Instituto Balseiro/ Dos estudiantes salteños aportan testimonios sobre cómo se forma la elite física y nuclear del país

Los salteños Micaela Kortsarz y José Quinteros del Castillo, los dos primeros de izquierda a derecha. Foto: La Nación.

En 62 años de existencia se recibieron 715 licenciados en Física, 372 ingenieros nucleares, 91 ingenieros mecánicos y nueve en telecomunicaciones cuya primera promoción fue en el 2015.

Es la institución educativa más prestigiosa del país, es público y gratuito, y forma profesionales en cuatro carreras de grado y siete de posgrado. El Balseiro es conocido también por ser el destino de no pocos estudiantes salteños que en los últimos años se hicieron conocidos por formar parte del taller “Física para todos” que el profesor de la U.N.Sa. – Daniel Córdoba – dicta en las instalaciones del IEM. De allí que cualquier informe periodístico que bucee en el funcionamiento de esa institución que dicta clases personalizadas gracias un plantel docente que cuenta con hasta diez profesores por cada 45 alumnos; deba toparse con un o una salteña.

Ocurrió hoy en una nota publicada por el diario La Nación. Y es que a la hora de relatar cómo se forma la elite de la Argentina en materia física y nuclear, ese medio recurrió a seis alumnos que compartieron su visión de la vida en el Instituto. Dos de esos estudiantes son salteños. Una de ellas fue Micaela Kortsarz (de Salta, licenciatura en Física Médica) quien relató que un principio se sorprendió con los laboratorios y el nivel de los profesores, «súper disponibles para ayudarte en lo que necesites», aun un domingo a la mañana.

El otro salteño consultado fue José Quinteros del Castillo, quien sigue la carrera de ingeniería en Telecomunicaciones. José admitió que cuentan con grandes facilidades para cursar en el prestigioso Instituto pero que las mismas se pagan con un nivel de exigencia inédito. «Los contenidos de un semestre de mi carrera previa me sirvieron para una semana y media de cursada», declaro. Cuando a todos los estudiantes le consultaron si se sentían privilegiados, todos responden que sí.: «Es como un colegio militar para la cabeza. Te enseñan a ser autónomo», graficaron.

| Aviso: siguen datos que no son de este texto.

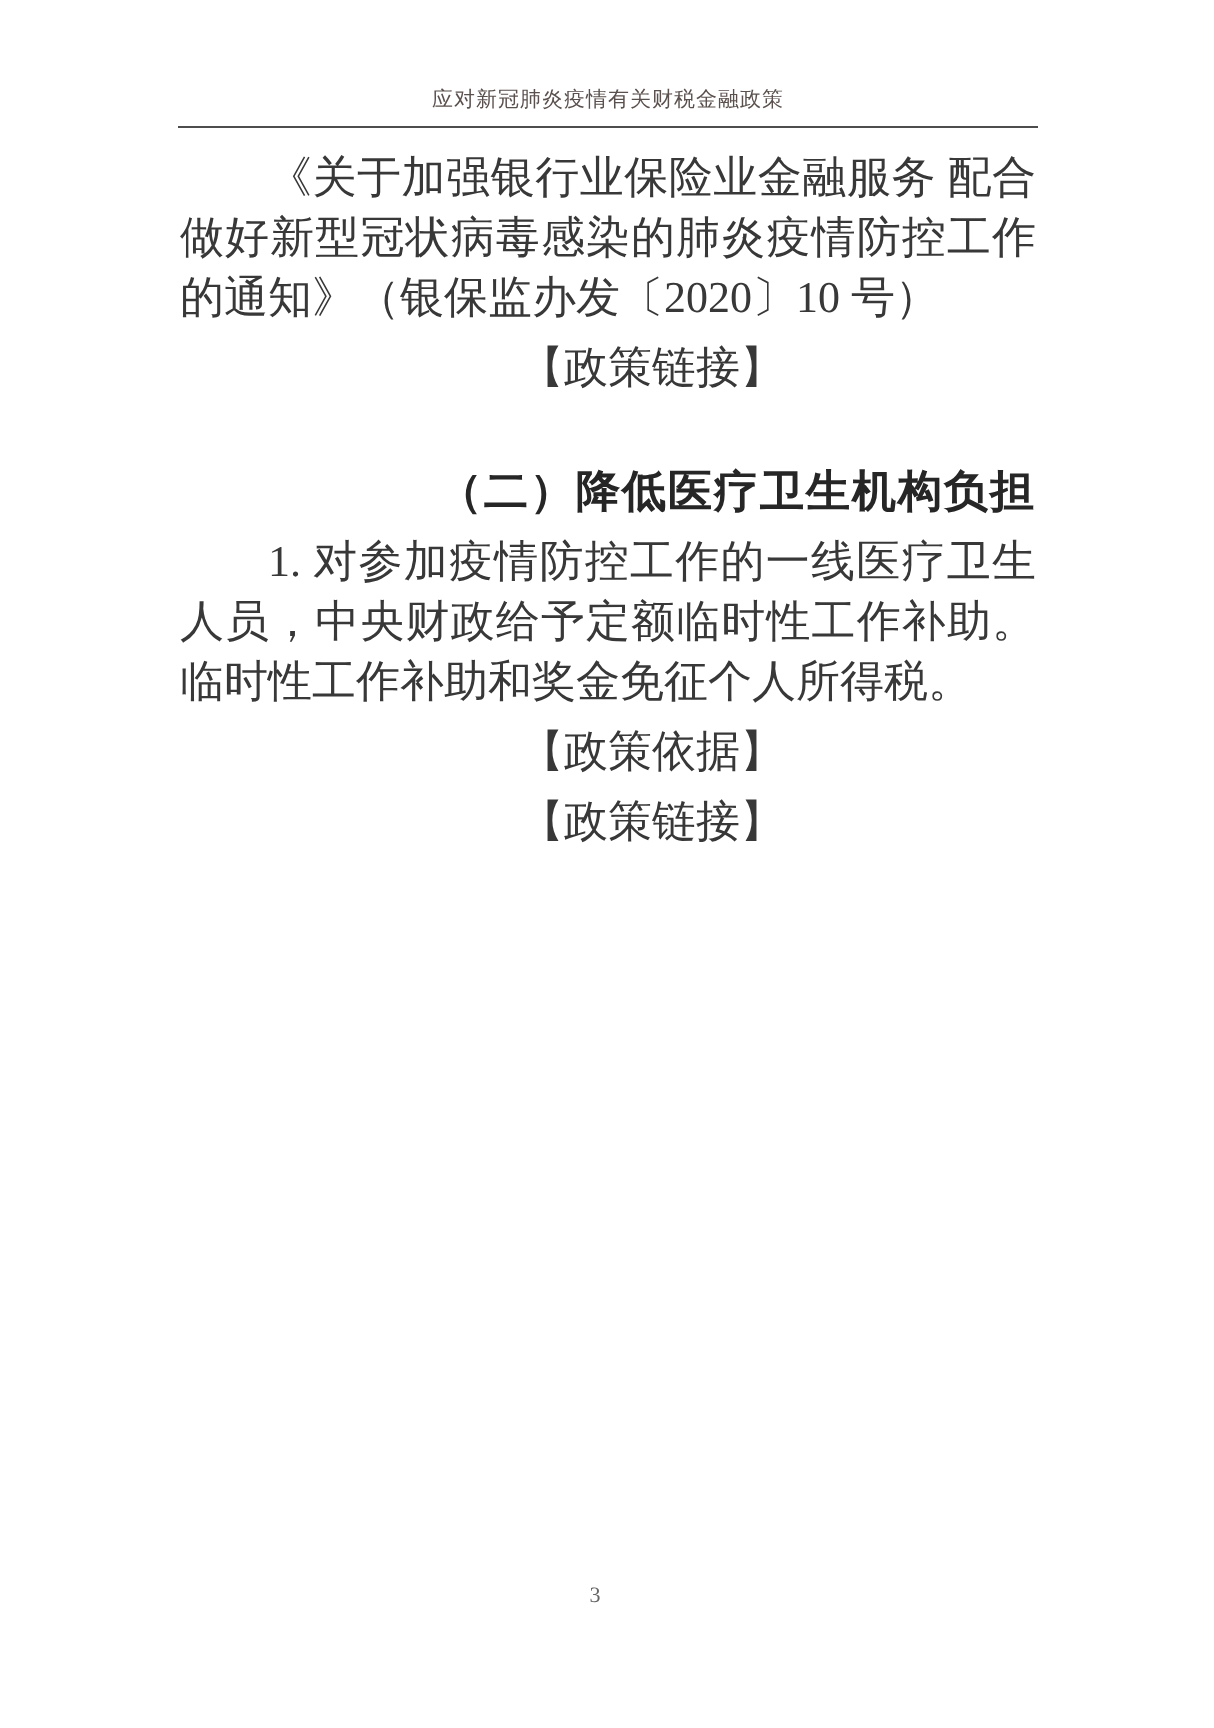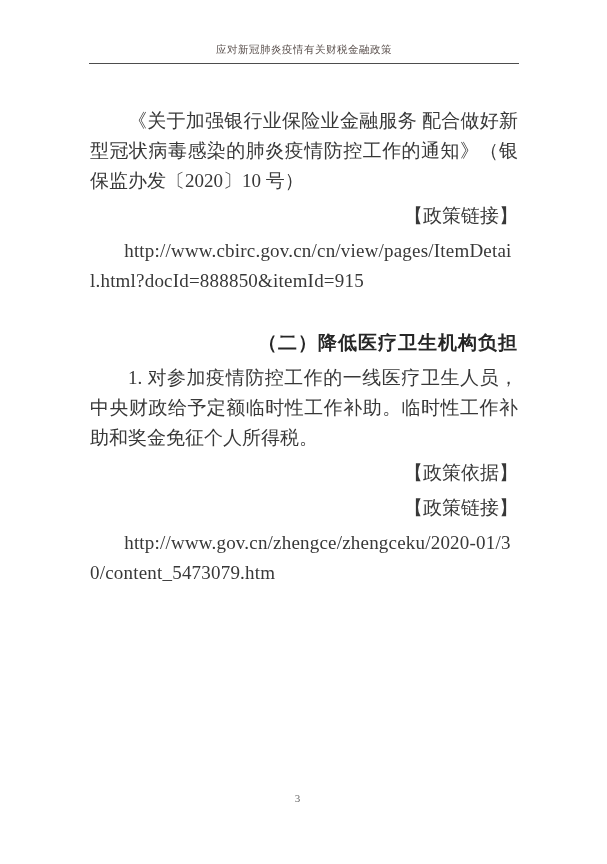--- a/index.html
+++ b/index.html
@@ -35,12 +35,11 @@
     left: 90px;
     top: 74px;
     width: 428px;
-    font-size: 19px;
+    font-size: 22px;
     line-height: 30px;
     color: #383838;
     text-align: justify;
     text-justify: inter-character;
-    margin-top: 32px;
   }
   .content p {
     margin: 5px 0 0 0;

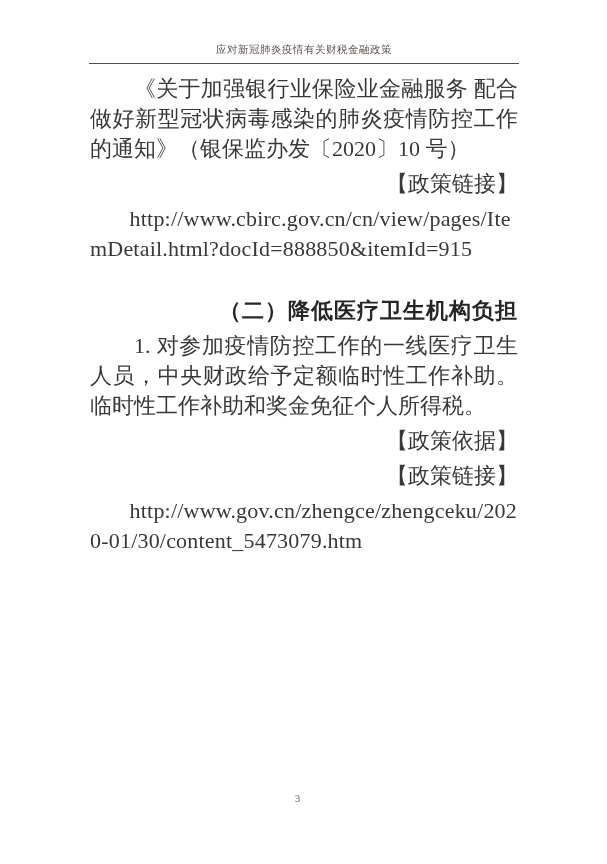--- a/index.html
+++ b/index.html
@@ -52,7 +52,7 @@
   }
   .content p.label {
     text-indent: 2em;
-    text-align: right;
+    text-align: center;
   }
   .content p.heading {
     text-indent: 2em;

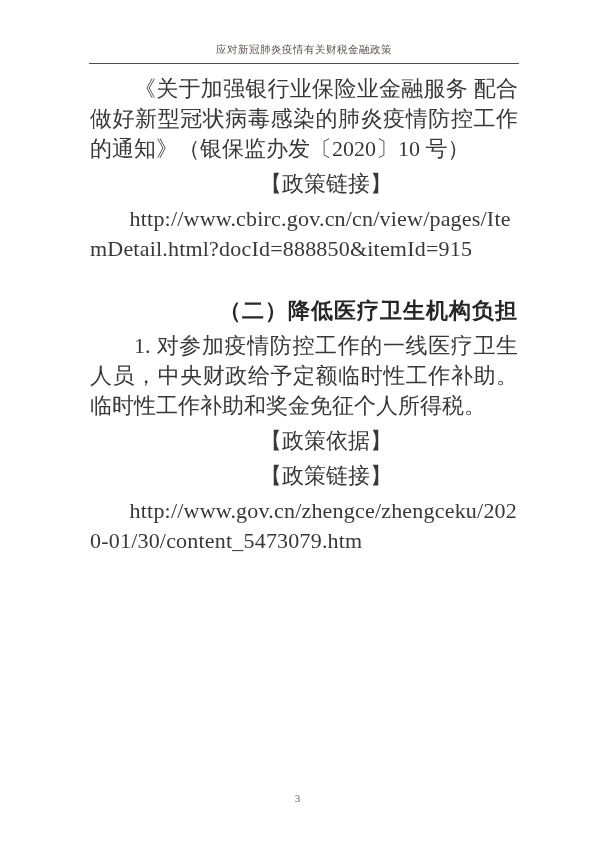--- a/index.html
+++ b/index.html
@@ -89,7 +89,6 @@
   <div class="content">
       <p class="para">《关于加强银行业保险业金融服务 配合做好新型冠状病毒感染的肺炎疫情防控工作的通知》（银保监办发〔2020〕10 号）</p>
       <p class="label">【政策链接】</p>
-      <p class="url">http://www.cbirc.gov.cn/cn/view/pages/ItemDetail.html?docId=888850&amp;itemId=915</p>
       <p class="heading">（二）降低医疗卫生机构负担</p>
       <p class="para">1. 对参加疫情防控工作的一线医疗卫生人员，中央财政给予定额临时性工作补助。临时性工作补助和奖金免征个人所得税。</p>
       <p class="label">【政策依据】</p>

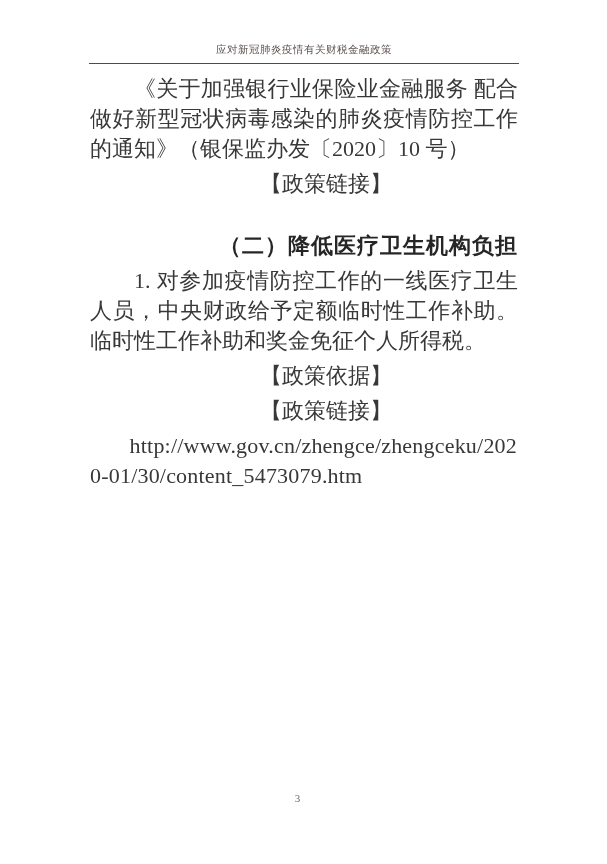--- a/index.html
+++ b/index.html
@@ -93,7 +93,6 @@
       <p class="para">1. 对参加疫情防控工作的一线医疗卫生人员，中央财政给予定额临时性工作补助。临时性工作补助和奖金免征个人所得税。</p>
       <p class="label">【政策依据】</p>
       <p class="label">【政策链接】</p>
-      <p class="url">http://www.gov.cn/zhengce/zhengceku/2020-01/30/content_5473079.htm</p>
     </div>
 
   <div class="footer">3</div>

La cuestión de las facilidades se relaciona con el hecho de que para entrar no hay límites de edad, tampoco restricciones de nacionalidad y todos los ingresantes reciben becas de 12.000 pesos para cubrir gastos de alojamiento y alimentación con vacaciones pagas en enero, julio y una semana por semestre. Eso sí, el ingreso depende de tener aprobados dos años de una carrera afín, rendir un examen escrito con problemas de mecánica, hidrostática, electricidad, óptica y cálculo diferencial, y participar de una entrevista personal. Además, a cambio del 15% del valor de la beca, los estudiantes pueden alojarse en los pabellones.